Sidi ben Aïssa, s’éloignant de la ville, suivi de quelques fidèles, passa près de la demeure de Sidi Saïd, également réputé pour sa sainteté, et dit :

— Celui qui n’a pas de feu en emprunte au voisin.

À ces paroles, Sidi Saïd saisit une outre vide, souffla dedans avec force et, par un prodige d’Allah, Lui seul est tout-puissant, le ventre du Sultan se mit à gonfler démesurément, en même temps que l’outre…

Le souverain, affolé, implora son pardon.
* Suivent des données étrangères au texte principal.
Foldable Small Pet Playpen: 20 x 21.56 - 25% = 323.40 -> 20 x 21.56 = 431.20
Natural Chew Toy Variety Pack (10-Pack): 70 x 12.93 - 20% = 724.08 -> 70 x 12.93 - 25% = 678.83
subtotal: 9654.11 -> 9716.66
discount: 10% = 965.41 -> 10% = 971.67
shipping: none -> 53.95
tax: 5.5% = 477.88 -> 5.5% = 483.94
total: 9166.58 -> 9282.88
Il ne l’obtint qu’en rappelant l’exilé à Meknès et en s’humiliant devant Dieu.

Mais les disciples de Sidi ben Aïssa, frappés par le miracle, voulurent abandonner leur maître pour se ranger sous la direction de Sidi Saïd.

— Qu’avez-vous à faire de mes conseils ? leur demanda celui-ci, votre cheikh est complet.

Et il les renvoya, persuadés, auprès de lui.

C’est ainsi que Sidi ben Aïssa fut surnommé le « Cheikh el Kamel » (le cheikh complet), et que sa mémoire demeura jointe à celle de Sidi Saïd, en une même vénération.

Après la mort de Sidi ben Aïssa, ses disciples donnèrent les marques d’une excessive douleur.

Depuis lors, ils se réunissent chaque année à Meknès, pour le Mouloud, emplissant la ville de leurs chants, de leurs musiques et de leurs danses.

Ceci nous fut conté, un jour, par le cadi, tandis que nous traversions le pittoresque cimetière où le Saint repose.

À travers les aloès, les hautes herbes et les oliviers aux troncs difformes, on aperçoit le marabout de Sidi Saïd, émergeant d’un bosquet.

Svelte, et nettement profilé sur l’horizon, un palmier solitaire le domine.

— Les hommes, avait ajouté mélancoliquement notre compagnon, ne sont que des hommes, les jours ne sont que des jours, les époques ne sont que des époques, et l’Univers est au Vainqueur.

  1. Le grand sultan de Meknès contemporain de Louis XIV.